- MATERIAL PROVIDED -
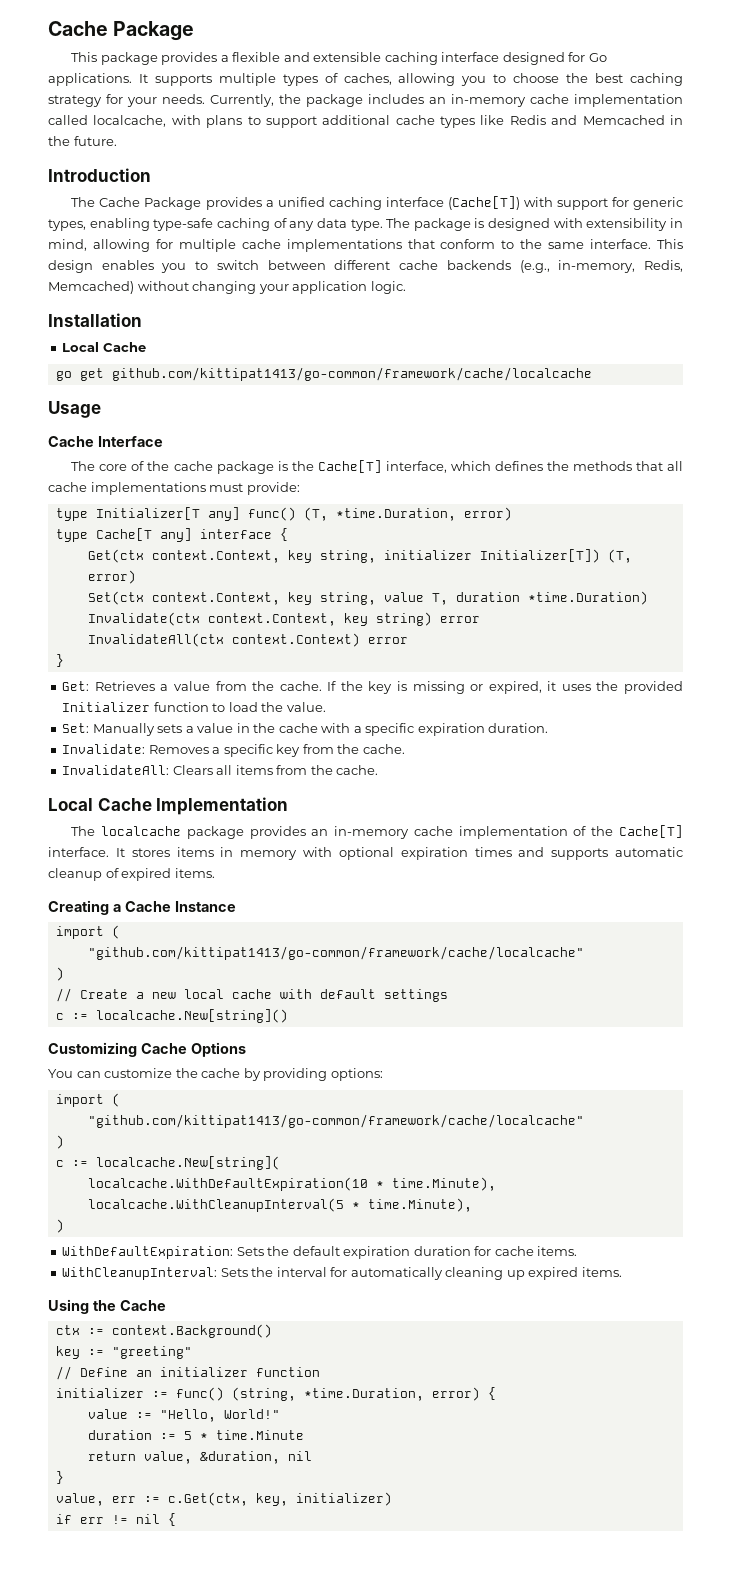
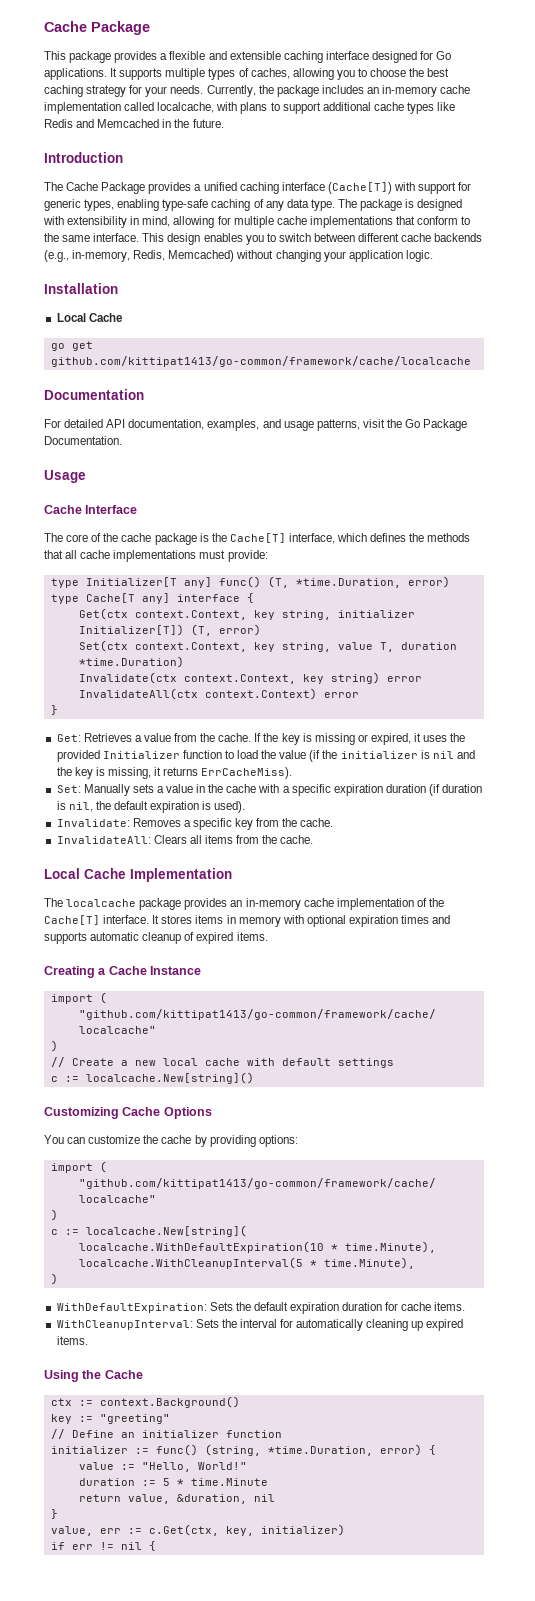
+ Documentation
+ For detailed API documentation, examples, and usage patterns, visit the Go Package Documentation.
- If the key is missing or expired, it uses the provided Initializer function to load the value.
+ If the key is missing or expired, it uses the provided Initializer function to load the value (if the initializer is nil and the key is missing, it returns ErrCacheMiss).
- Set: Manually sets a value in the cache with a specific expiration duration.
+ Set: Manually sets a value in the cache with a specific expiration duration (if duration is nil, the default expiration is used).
--
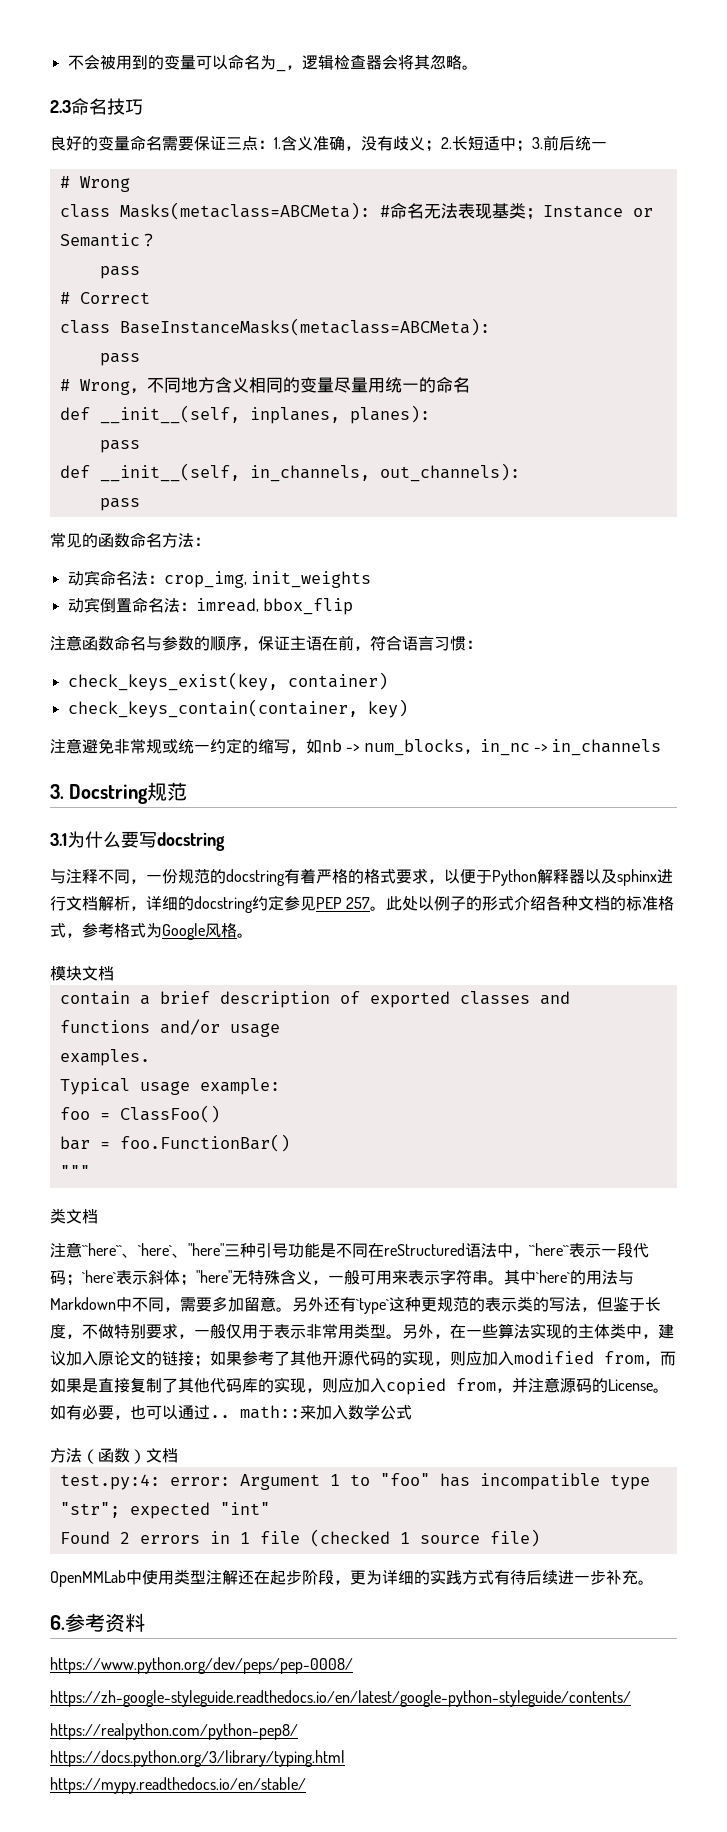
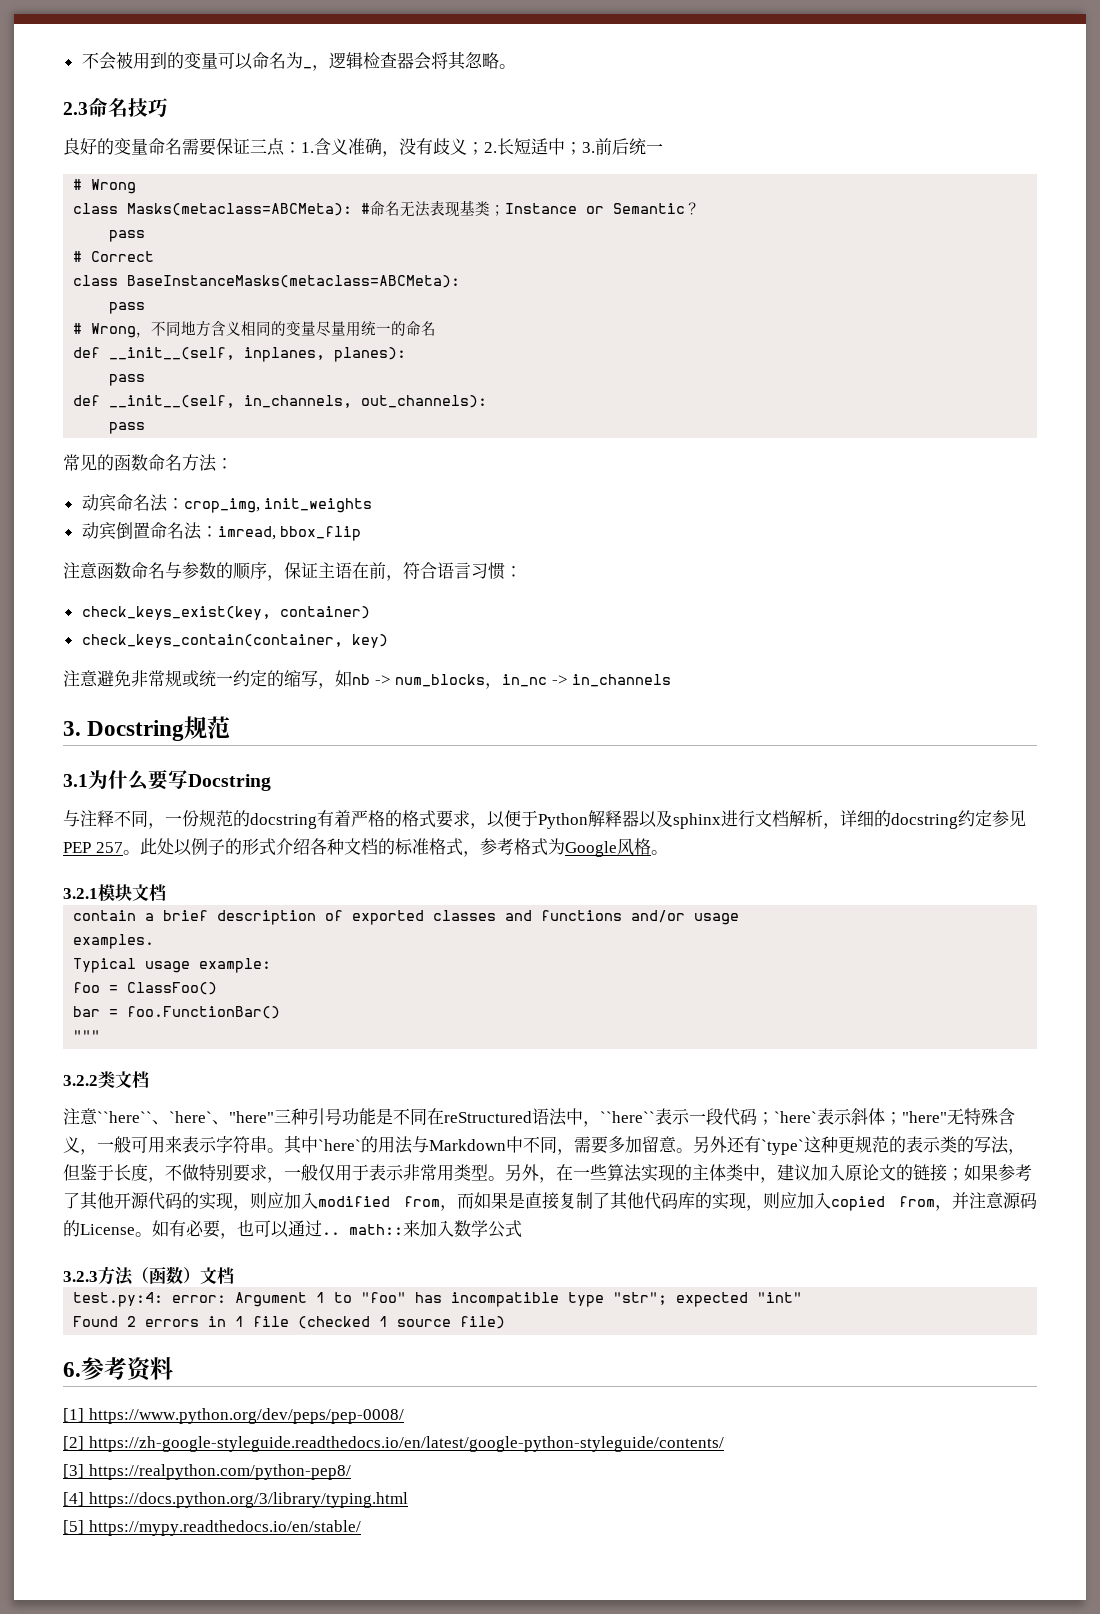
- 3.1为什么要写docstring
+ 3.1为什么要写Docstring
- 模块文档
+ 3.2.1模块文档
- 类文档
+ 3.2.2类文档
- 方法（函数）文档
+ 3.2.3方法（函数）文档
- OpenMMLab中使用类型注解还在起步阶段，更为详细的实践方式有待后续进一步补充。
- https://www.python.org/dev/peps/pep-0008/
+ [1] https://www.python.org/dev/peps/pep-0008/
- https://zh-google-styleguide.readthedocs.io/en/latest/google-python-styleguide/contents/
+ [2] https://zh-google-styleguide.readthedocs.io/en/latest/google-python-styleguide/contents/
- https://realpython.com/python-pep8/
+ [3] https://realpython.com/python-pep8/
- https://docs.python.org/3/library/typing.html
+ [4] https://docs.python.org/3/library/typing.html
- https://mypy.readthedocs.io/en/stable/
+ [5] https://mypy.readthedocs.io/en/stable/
---
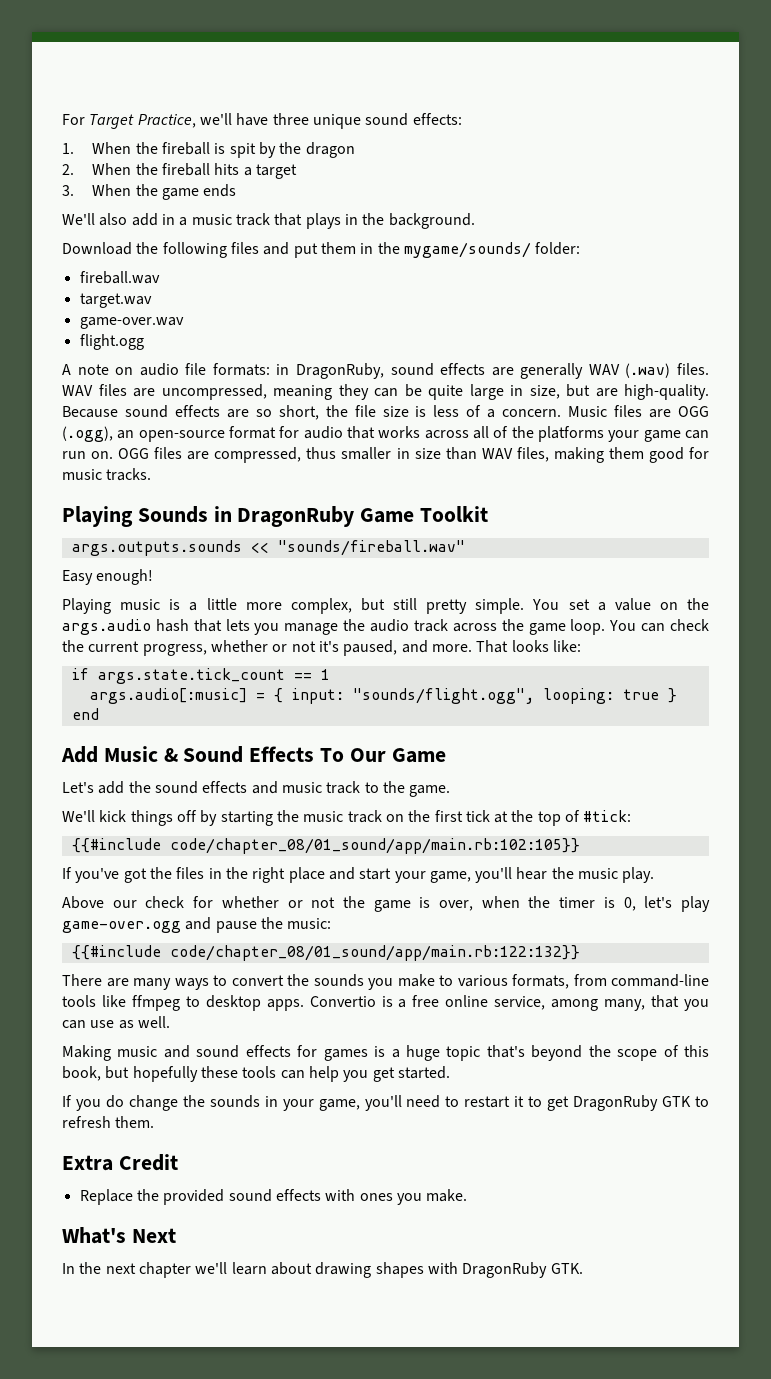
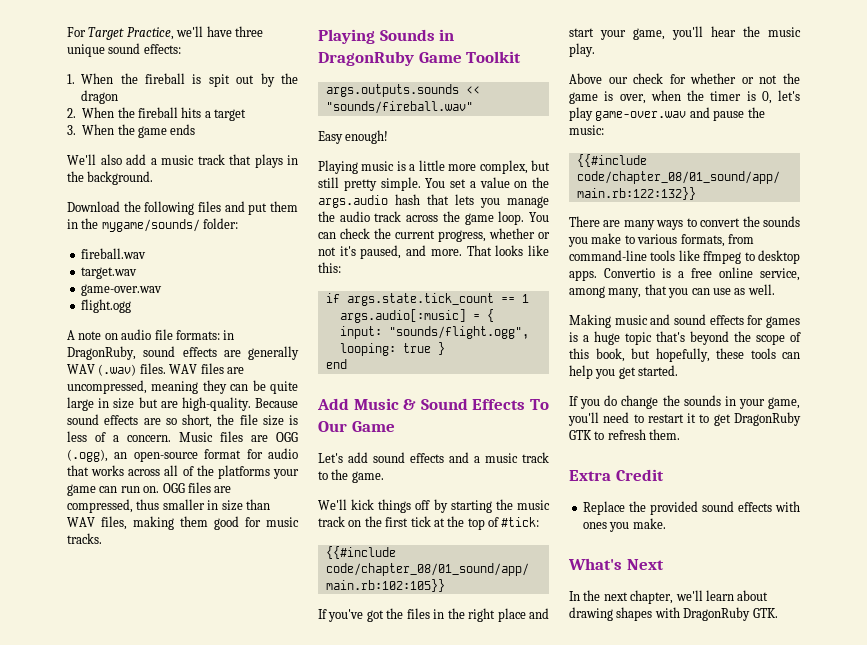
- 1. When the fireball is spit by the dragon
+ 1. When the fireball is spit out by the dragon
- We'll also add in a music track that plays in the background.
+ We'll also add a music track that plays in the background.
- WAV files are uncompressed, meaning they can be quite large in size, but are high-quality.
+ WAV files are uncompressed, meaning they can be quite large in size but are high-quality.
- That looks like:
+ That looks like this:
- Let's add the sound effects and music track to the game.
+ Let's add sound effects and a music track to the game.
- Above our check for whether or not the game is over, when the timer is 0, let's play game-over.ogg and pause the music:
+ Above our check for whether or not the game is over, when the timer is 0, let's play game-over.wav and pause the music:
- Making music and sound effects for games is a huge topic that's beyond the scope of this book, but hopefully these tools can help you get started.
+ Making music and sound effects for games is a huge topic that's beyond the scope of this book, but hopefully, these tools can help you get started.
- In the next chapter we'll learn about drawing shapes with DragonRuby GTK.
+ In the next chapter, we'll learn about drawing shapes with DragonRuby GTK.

- EXERCISE DESCRIPTION -
Of the entries listed above, reproduce only the lines starting at the line containing "- WAV files" and ending at the line containing "next chapter, we'll". Include both, exactly as they stand.

- ANSWER SPACE -
- WAV files are uncompressed, meaning they can be quite large in size, but are high-quality.
+ WAV files are uncompressed, meaning they can be quite large in size but are high-quality.
- That looks like:
+ That looks like this:
- Let's add the sound effects and music track to the game.
+ Let's add sound effects and a music track to the game.
- Above our check for whether or not the game is over, when the timer is 0, let's play game-over.ogg and pause the music:
+ Above our check for whether or not the game is over, when the timer is 0, let's play game-over.wav and pause the music:
- Making music and sound effects for games is a huge topic that's beyond the scope of this book, but hopefully these tools can help you get started.
+ Making music and sound effects for games is a huge topic that's beyond the scope of this book, but hopefully, these tools can help you get started.
- In the next chapter we'll learn about drawing shapes with DragonRuby GTK.
+ In the next chapter, we'll learn about drawing shapes with DragonRuby GTK.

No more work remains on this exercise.